5.4. Limitation and Future Works

Despite the fact that our method can identify high-, medium-, and low-quality FECG signal segments and thus improve the accuracy of FHR estimation, there are several limitations remaining:

5.4.1. About the Number of Quality Levels

Only three quality levels are defined in our work; however, more quality levels have been mentioned in previous research [11]. A more detailed classification of quality levels may enable the FECG SQA approach to be applied more widely. In our research, it cannot be implemented for now, which is caused by two reasons: (i) Our professional staff has no detailed rules on how to classify multiple quality levels; (ii) our dataset is too small to be divided into several quality levels. Therefore, the next step of our research may focus on enlarging the FECG dataset and setting a clear rule for annotating more than three quality levels.
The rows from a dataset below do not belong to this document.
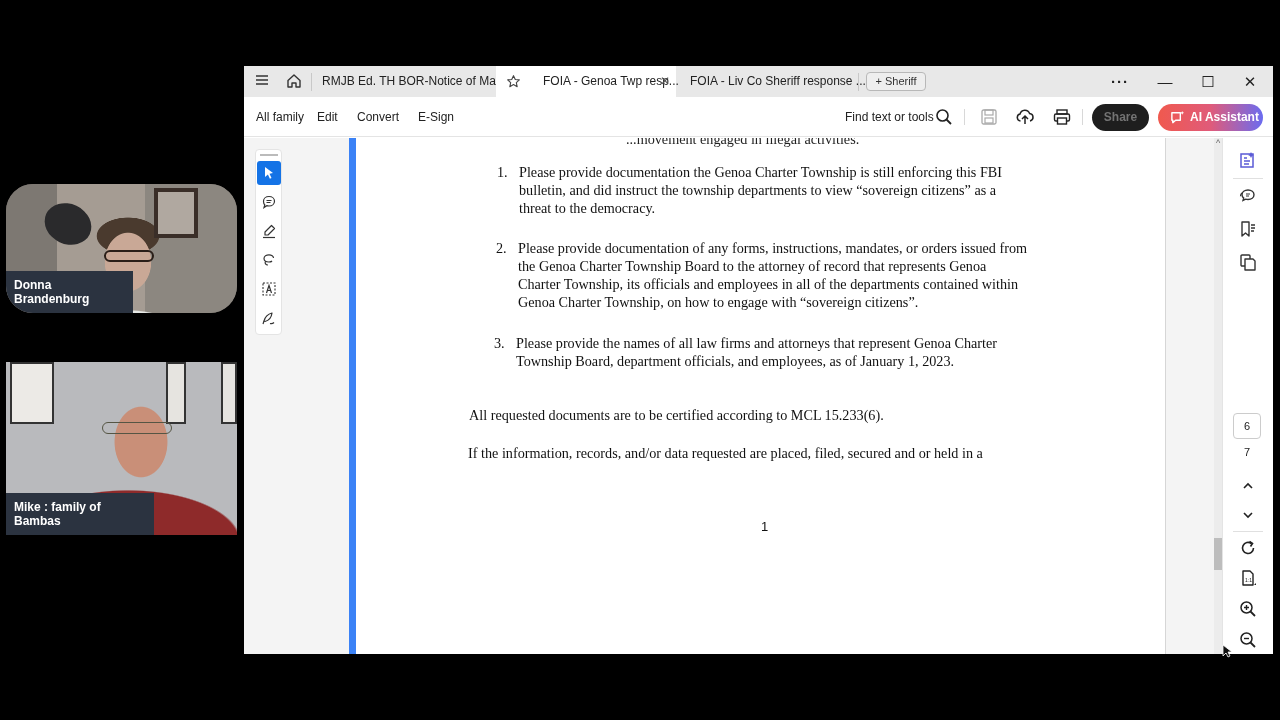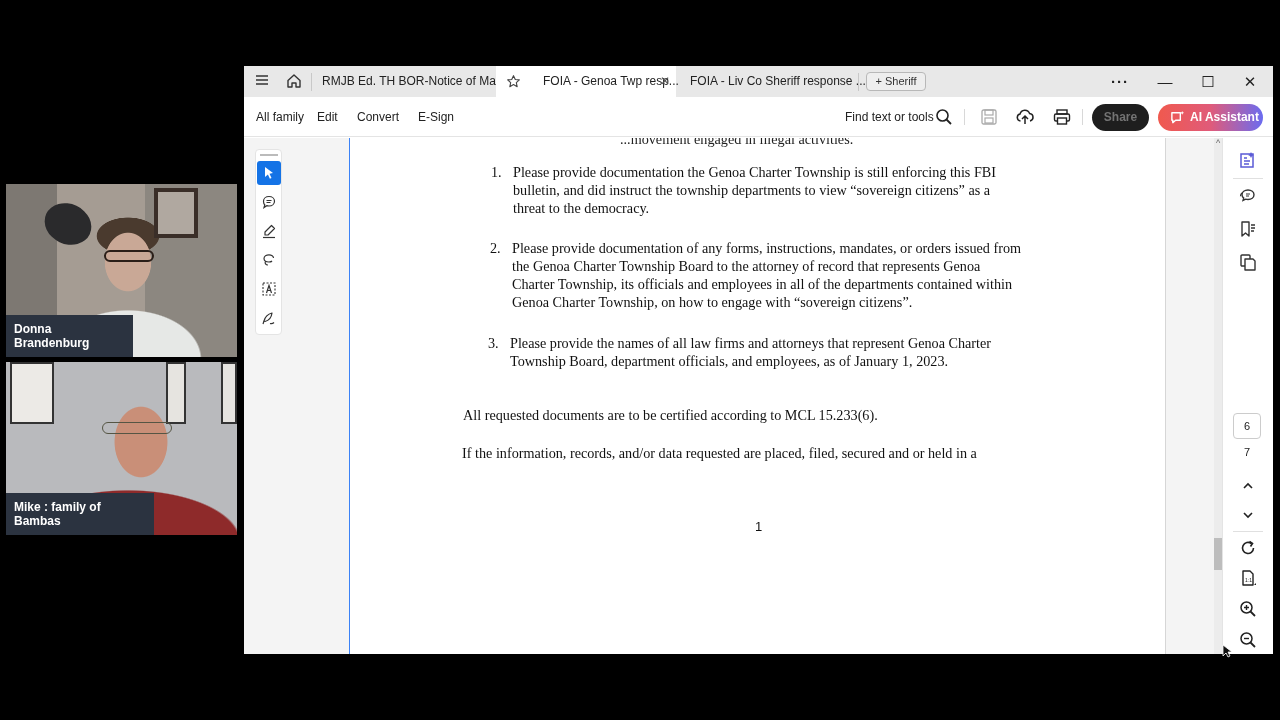--- a/index.html
+++ b/index.html
@@ -61,7 +61,7 @@
   .lt.active { background: #1473e6; }
   .lt svg { position: absolute; left: 4px; top: 4px; width: 16px; height: 16px; }
 
-  .page { position: absolute; left: 105px; top: 0; width: 817px; height: 516px; background: #fff; border-left: 1px solid #3b82f6; border-right: 1px solid #d6d6d6; }
+  .page { position: absolute; left: 105px; top: 0; width: 817px; height: 516px; background: #fff; border-left: 7px solid #3b82f6; border-right: 1px solid #d6d6d6; }
   .doc { position: absolute; font-family: "Liberation Serif", serif; color: #111; font-size: 14.2px; line-height: 18px; }
   .doc .num { position: absolute; left: -22px; top: 0; }
   .cutline { left: 270px; top: -8px; color: #222; clip-path: inset(8px 0 0 0); }

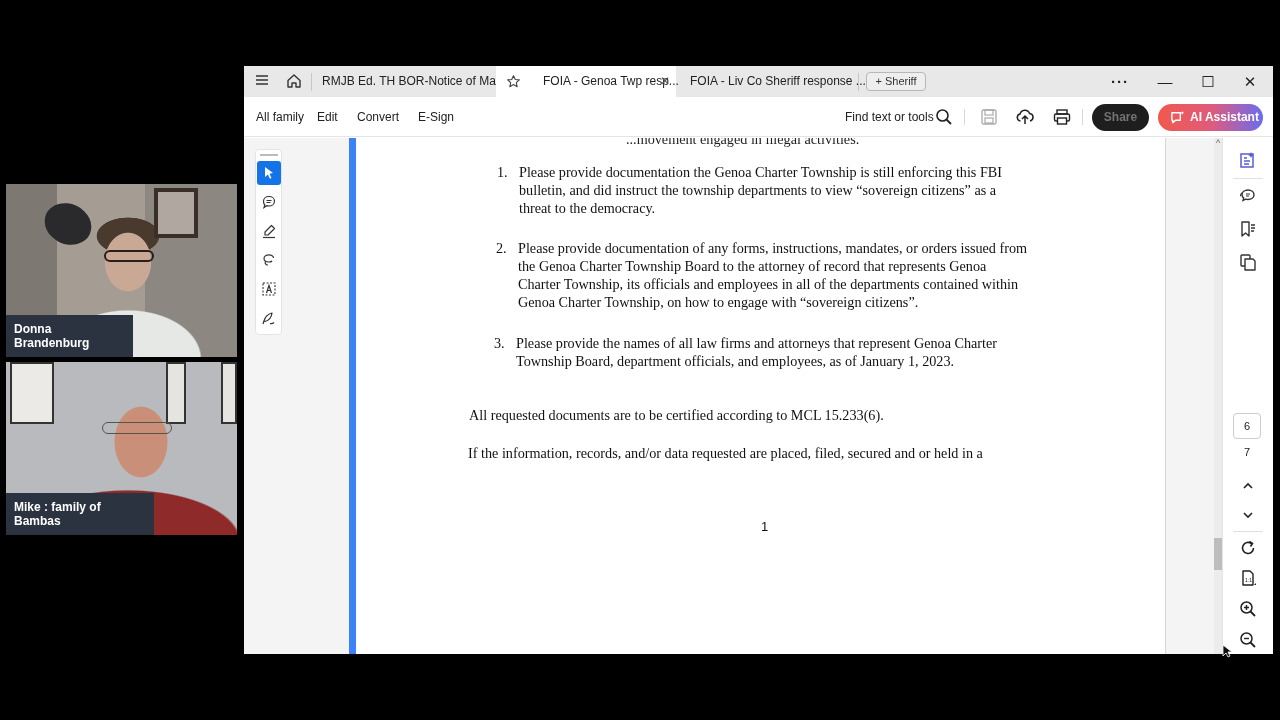--- a/index.html
+++ b/index.html
@@ -8,7 +8,7 @@
 
   
   .tile { position: absolute; left: 6px; width: 231px; overflow: hidden; background: #6b6460; }
-  .tile.t1 { top: 184px; height: 173px; }
+  .tile.t1 { top: 184px; height: 129px; border-radius: 27px; }
   .tile.t2 { top: 362px; height: 173px; }
   .tile .scene { position: absolute; inset: 0; }
   .t1 .scene {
5.4.2. About the Unbalanced Dataset

Although we balance our dataset for SOM-classifier training simply in this proposal, the size of the training set is sharply decreased because of the reduction in high- and medium-quality samples. Generating more low-quality data rather than just deleting high- and medium-quality data can enlarge the training set to improve the accuracy of classification. Thus, to solve this problem, we may try to generate some fake low-quality data based on real ones in the future.

5.4.3. About the Coverage

In our proposed method, we simply remove estimated FHRs generated from detected low-quality signal segments, which may result in a reduction in the coverage of FHR estimation results for each recording. The discontinuous low-quality signal segments are generally corrupted by occasional noises. Thus, rather than removing them, it is better to recalculate the FHRs estimated from these segments based on adjacent FHRs estimated from high-quality segments. As a result, it is better to propose an approach for interpolating FHRs estimated from low-quality segments in future work.

5.4.4. About Practical Application

For now, we just perform some offline experiments. In the future, we will practically apply this algorithm to the systems and devices. Since clinicians generally have limited knowledge of computer science, we will make the FECG SQA algorithm a black box. The FECG signal segments detected as high-, medium-, and low-quality data can be seen on the monitor, and clinicians can report if there is any incorrect result to help computer scientists to further improve the accuracy of FECG SQA.

6. Conclusions

An unsupervised learning-based FECG SQA method was proposed in this paper. The method extracts twelve features, including an AE-based feature, entropy-based features, statistical features, and ECG SQIs, from 1D processed FECG signals and corresponding 2D spectrograms. Subsequently, some significant features are selected using MCFS. In addition, a SOM-based classifier distinguishes high-quality, medium-quality, and low-quality FECG signal segments using these selected features as input. The experimental results demonstrated that, in the three-level FECG SQA, our proposal achieved a weighted average F1-score of 90%. Furthermore, the errors in FHR estimates were somewhat decreased with the acceptable removal rate of identified low-quality signal segments. In addition, because our proposal is based on unsupervised learning, it is totally possible that our method can be used to evaluate the quality of other biomedical signal data.